Tal entendimento já foi inclusive extendido aos vereditos condenatórios do Tribunal do Júri. Confiram-se: PENAL E PROCESSUAL PENAL. AGRAVO REGIMENTAL NO AGRAVO EM RECURSO ESPECIAL. HOMICÍDIO. TRIBUNAL DO JÚRI. APLICABILIDADE DO ART. 155 DO CPP. DEPOIMENTO INDIRETO QUE NÃO É SUFICIENTE PARA SUSTENTAR A CONDENAÇÃO. ENTENDIMENTO RECENTEMENTE FIRMADO POR ESTA QUINTA TURMA. AGRAVO REGIMENTAL DESPROVIDO. 1. O art. 155 do CPP, ao impedir que as condenações se baseiem somente em elementos colhidos durante o inquérito judicial, aplica-se também aos vereditos do tribunal do júri. Além disso, o testemunho indireto - ainda que produzido em juízo - não é suficiente para sustentar a condenação. Conclusões recentemente firmadas por esta Quinta Turma no julgamento do REsp 1.916.733/MG, de minha relatoria, julgado em 23/11/2021, DJe 29/11/2021. 2. Agravo regimental desprovido. ( AgRg no AREsp 1.923.674/RS, de minha relatoria Quinta Turma, julgado em 15/2/2022, DJe de 21/2/2022.)

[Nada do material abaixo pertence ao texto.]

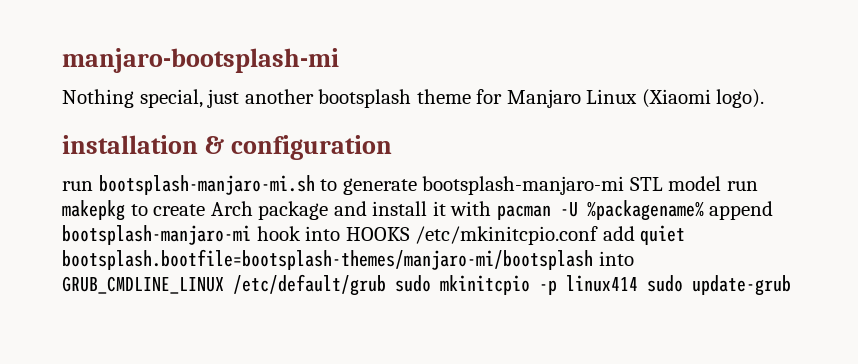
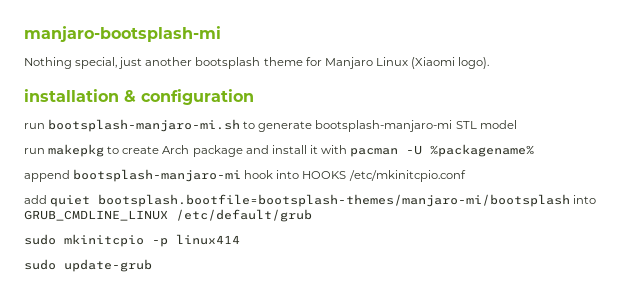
(722, 183) none -> (517, 124) //
(704, 210) none -> (535, 150) //
(599, 235) none -> (466, 176) //
(386, 285) none -> (312, 215) //
(638, 283) none -> (240, 239) //

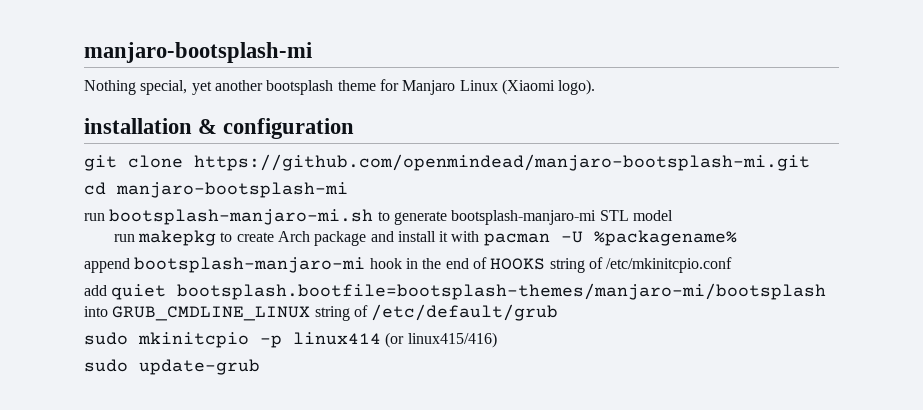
[118,57,143,69] just -> [191,81,212,95] yet
(254, 97) none -> [84,154,810,171] [84,182,348,198] // git clone https://github.com/openmindead/manjaro-bootsplash-mi.git // cd manjaro-bootsplash-mi
[276,170,347,179] into HOOKS -> [405,257,603,273] in the end of HOOKS string of
(168, 215) none -> [314,305,368,321] string of
(240, 239) none -> [385,332,497,348] (or linux415/416)

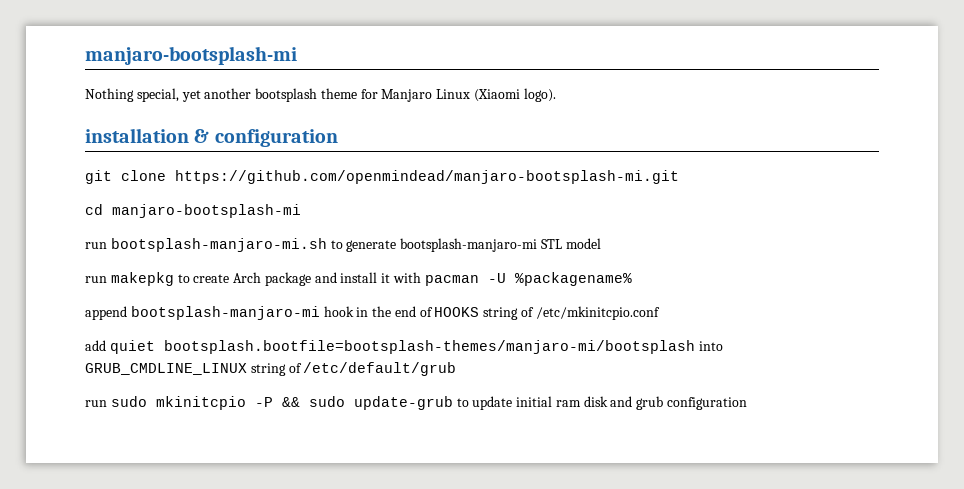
(559, 312) none -> [85,400,107,407] run
[260,332,497,348] [84,359,260,375] -p linux414 (or linux415/416) // sudo update-grub -> [254,396,748,410] -P && sudo update-grub to update initial ram disk and grub configuration

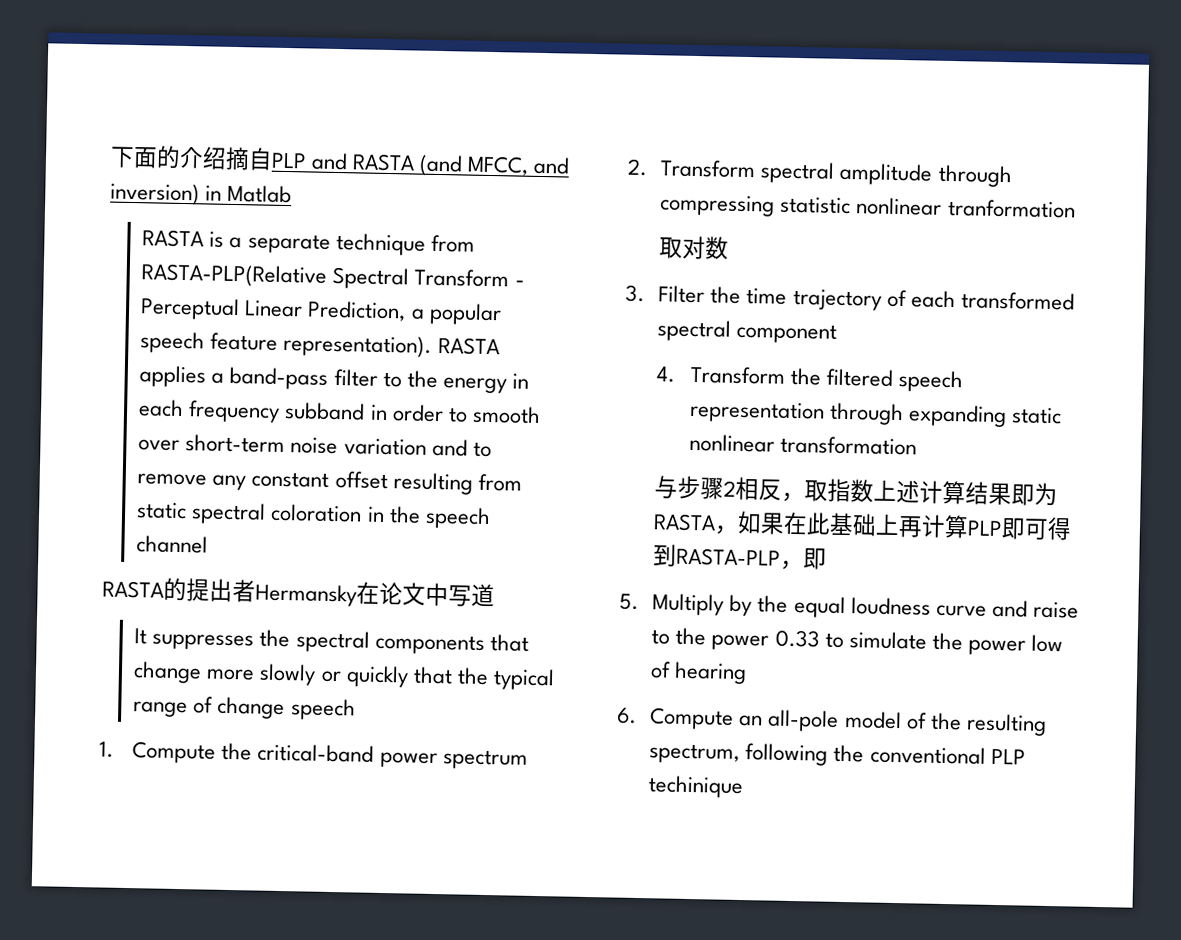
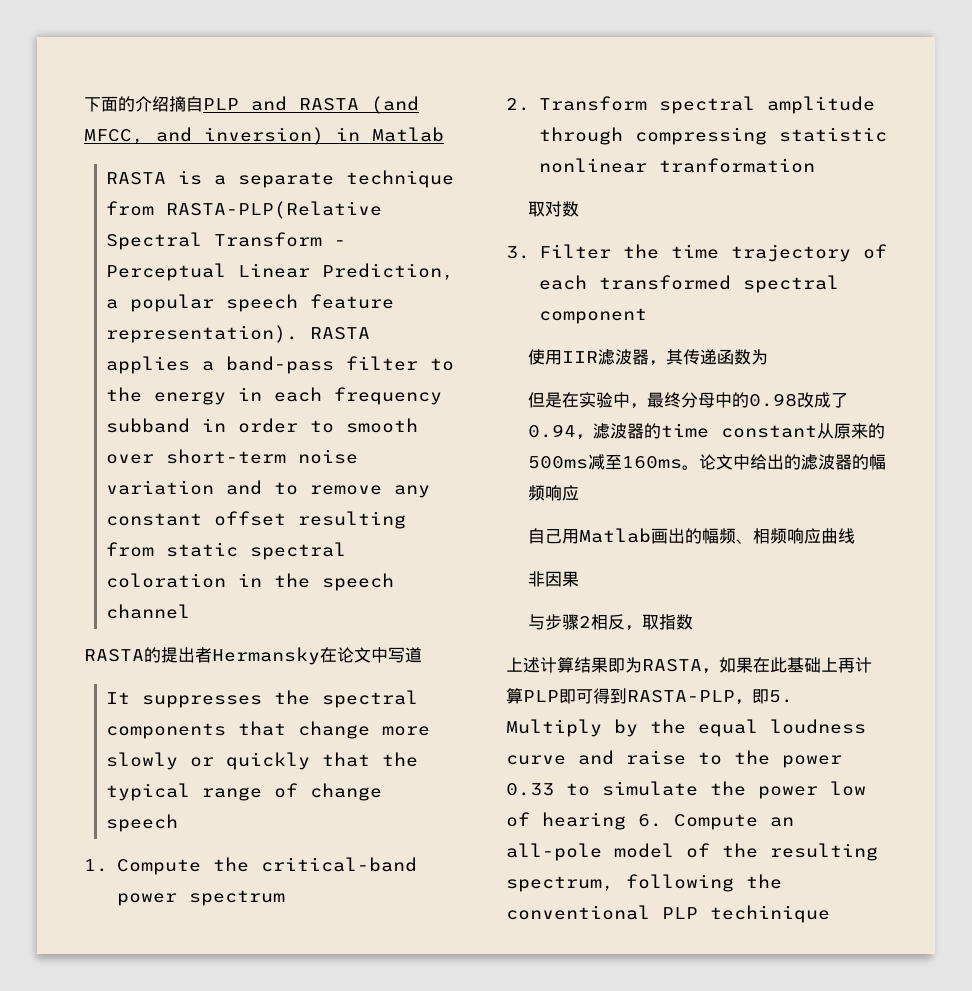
[656,365,964,393] [688,400,1062,428] [688,433,917,456] 4. Transform the filtered speech representation through expanding static nonlinear transformation -> [528,349,769,366] [528,392,849,409] [528,423,886,440] [528,454,887,470] [528,485,580,501] [528,528,856,544] [528,571,580,587] 使用IIR滤波器，其传递函数为 // 但是在实验中，最终分母中的0.98改成了0.94，滤波器的time constant从原来的500ms减至160ms。论文中给出的滤波器的幅频响应 // 自己用Matlab画出的幅频、相频响应曲线 // 非因果
(875, 491) none -> (694, 622) //
(828, 559) // -> (769, 696) none
(748, 673) // -> (626, 821) none

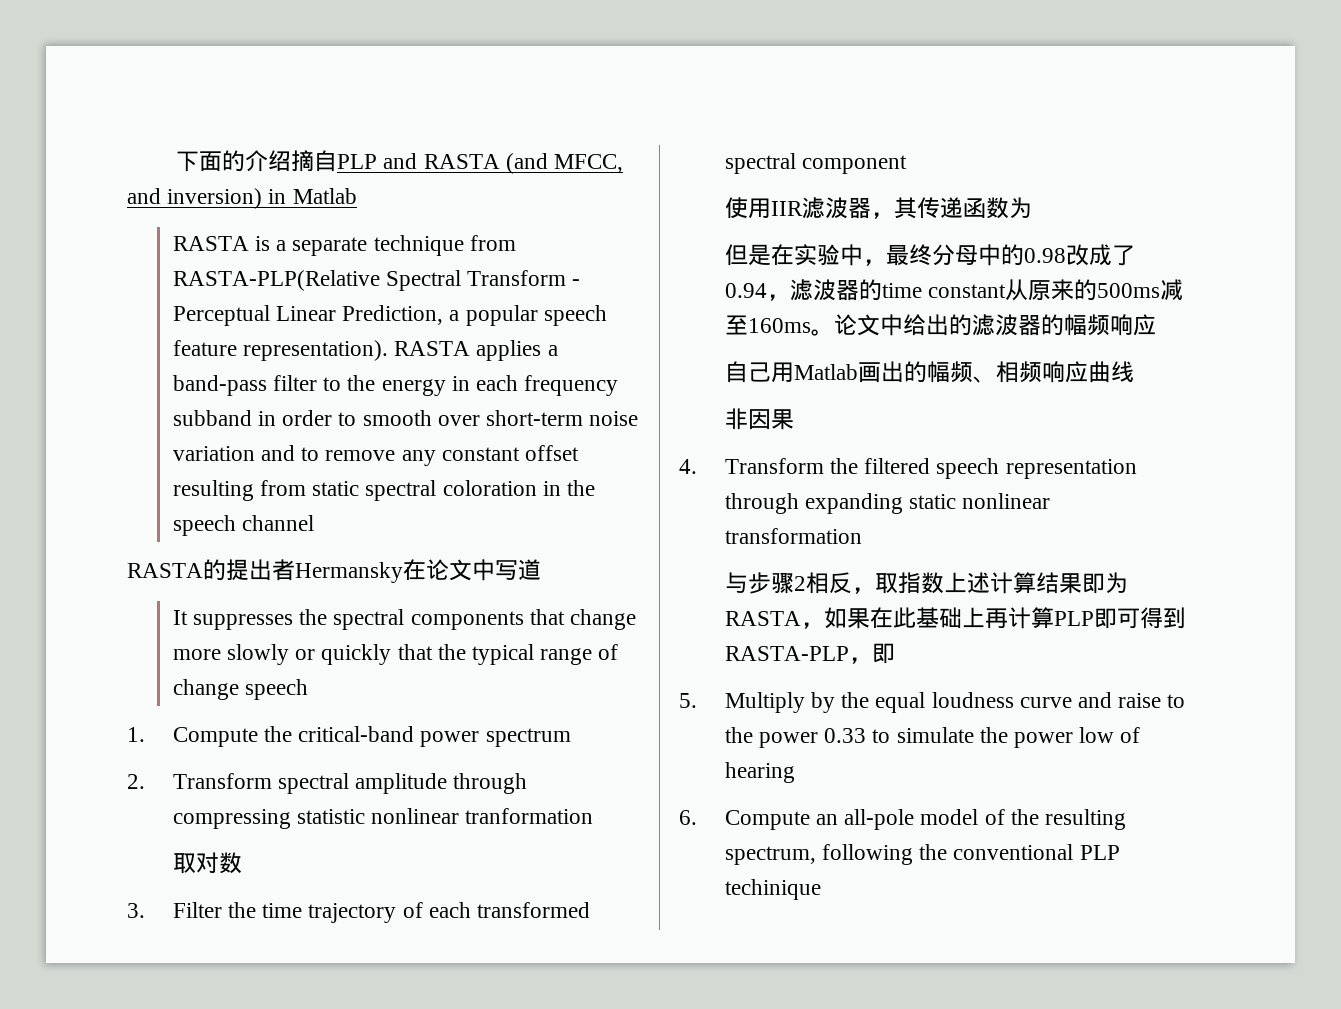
(580, 579) none -> [679,458,1137,479] [724,493,1051,514] [724,528,862,544] // 4. Transform the filtered speech representation through expanding static nonlinear transformation
(694, 622) // -> (944, 583) none
(769, 696) none -> (895, 653) //
(626, 821) none -> (795, 772) //

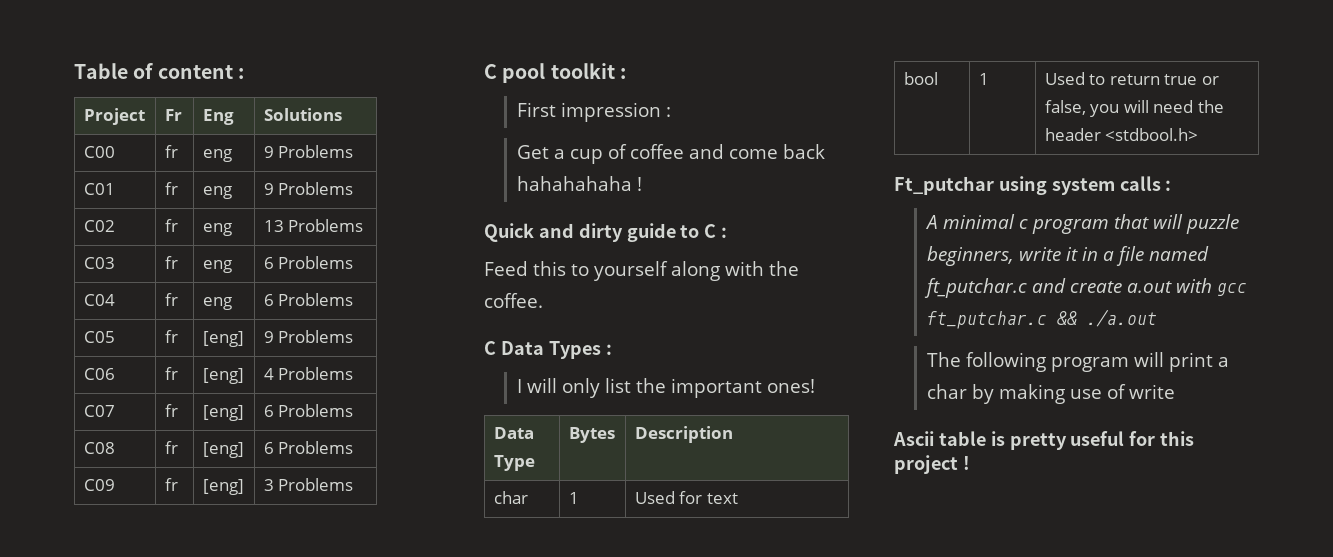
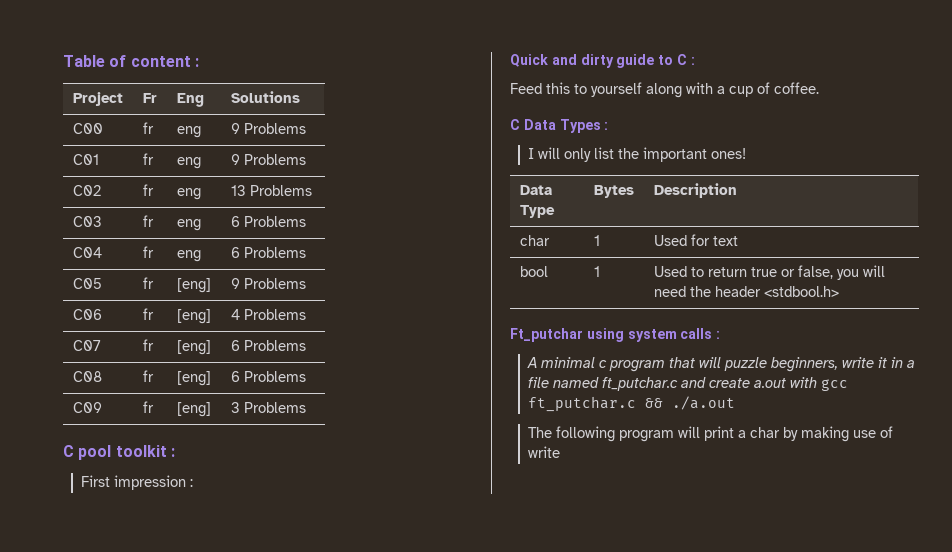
[516,144,825,164] [516,176,642,191] // Get a cup of coffee and come back hahahahaha ! -> (193, 483) none
[769,261,799,276] the -> [717,82,770,97] a cup of
[893,431,1195,450] [894,455,970,474] // Ascii table is pretty useful for this project ! -> (560, 452) none

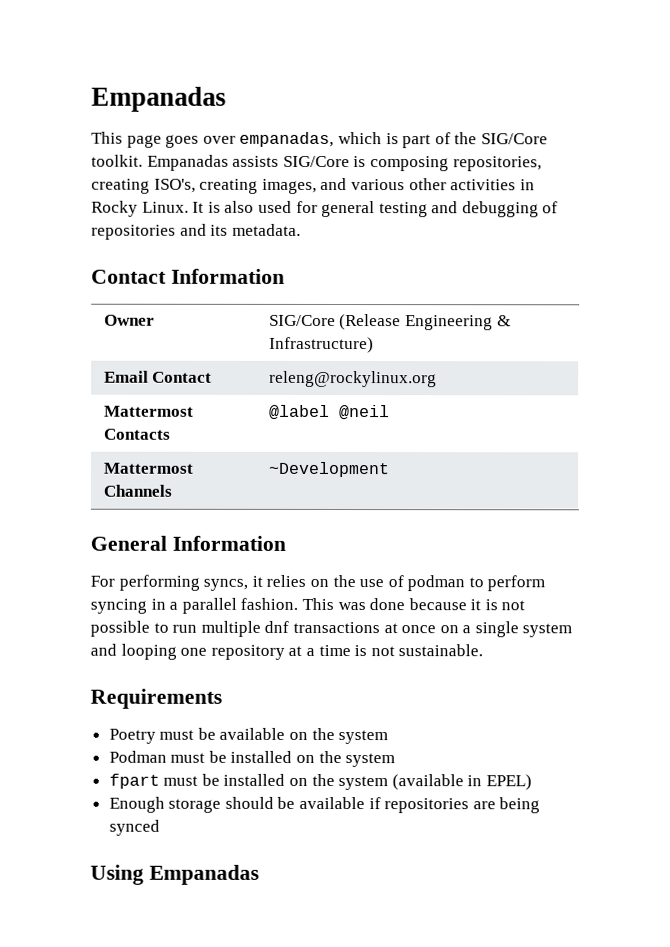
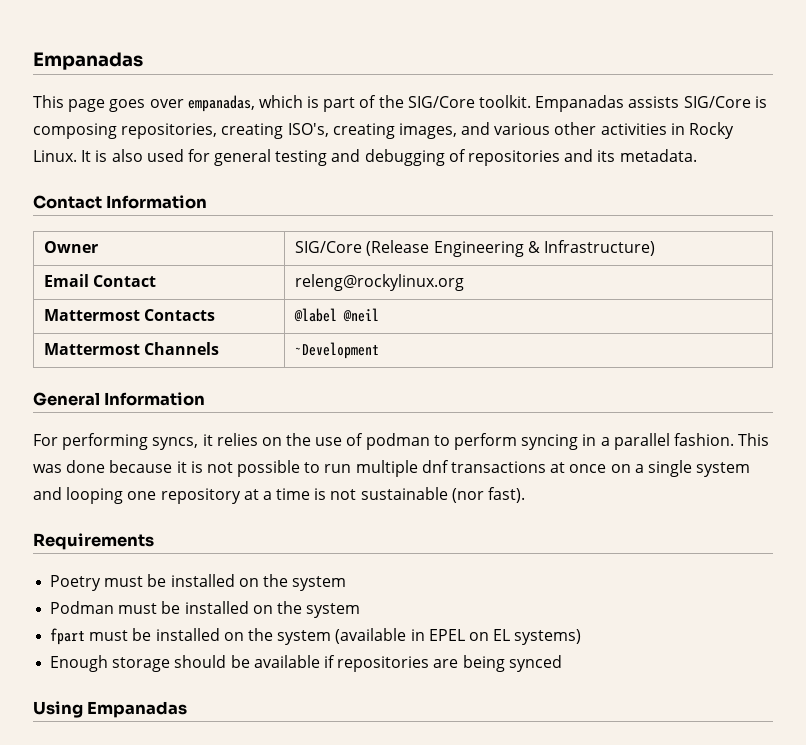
[398,644,484,657] sustainable. -> [360,487,526,503] sustainable (nor fast).
[219,727,286,740] available -> [170,574,235,587] installed
[486,774,533,791] EPEL) -> [428,629,582,645] EPEL on EL systems)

PENAL E PROCESSUAL PENAL. RECURSO ESPECIAL. HOMICÍDIO. QUALIFICADORAS FUNDADAS EXCLUSIVAMENTE EM DEPOIMENTO INDIRETO (HEARSAY) COLHIDO NA ESFERA POLICIAL. APLICABILIDADE DO ART. 155 DO CPP AOS VEREDITOS CONDENATÓRIOS DO TRIBUNAL DO JÚRI. PROPOSTA DE MUDANÇA DO ENTENDIMENTO DESTE STJ. RECURSO ESPECIAL PROVIDO, PARA SUBMETER O RÉU A NOVO JÚRI. 1. Consoante o entendimento atual da Quinta e Sexta Turmas deste STJ, o art. 155 do CPP não se aplica aos vereditos do tribunal do júri. Isso porque, tendo em vista o sistema de convicção íntima que rege seus julgamentos, seria inviável aferir quais provas motivaram a condenação. Tal compreensão, todavia, encontra-se em contradição com novas orientações jurisprudenciais consolidadas neste colegiado no ano de 2021. 2. No HC 560.552/RS, a Quinta Turma decidiu que o art. 155 do CPP incide também sobre a pronúncia. Dessarte, recusar a incidência do referido dispositivo aos vereditos condenatórios equivaleria, na prática, a exigir um standard probatório mais rígido para a admissão da acusação do que aquele aplicável a uma condenação definitiva. 3. Não há produção de prova, mas somente coleta de elementos informativos, durante o inquérito policial. Prova é aquela produzida no processo judicial, sob o crivo do contraditório, e assim capaz de oferecer maior segurança na reconstrução histórica dos fatos. 4. Consoante o entendimento firmado no julgamento do AREsp 1.803.562/CE, embora os jurados não precisem motivar suas decisões, os Tribunais locais - quando confrontados com apelações defensivas - precisam fazê-lo, indicando se existem provas capazes de demonstrar cada elemento essencial do crime. 5. Se o Tribunal não identificar nenhuma prova judicializada sobre determinado elemento essencial do crime, mas somente indícios oriundos do inquérito policial, há duas situações possíveis: ou o aresto é omisso, por deixar de analisar uma prova relevante, ou tal prova realmente não existe, o que viola o art. 155 do CPP. 6. No presente caso, conforme o levantamento do TJ/MG, as qualificadoras do art. 121, § 2º, I e IV, do CP se fundamentam apenas em um testemunho indireto (hearsay testimony), colhido no inquérito policial. Contrariedade ao art. 155 do CPP configurada. 7. Recurso especial provido, para cassar a sentença e submeter o recorrente a novo júri. ( REsp 1.916.733/MG, de minha relatoria, Quinta Turma, julgado em 23/11/2021, DJe de 29/11/2021.)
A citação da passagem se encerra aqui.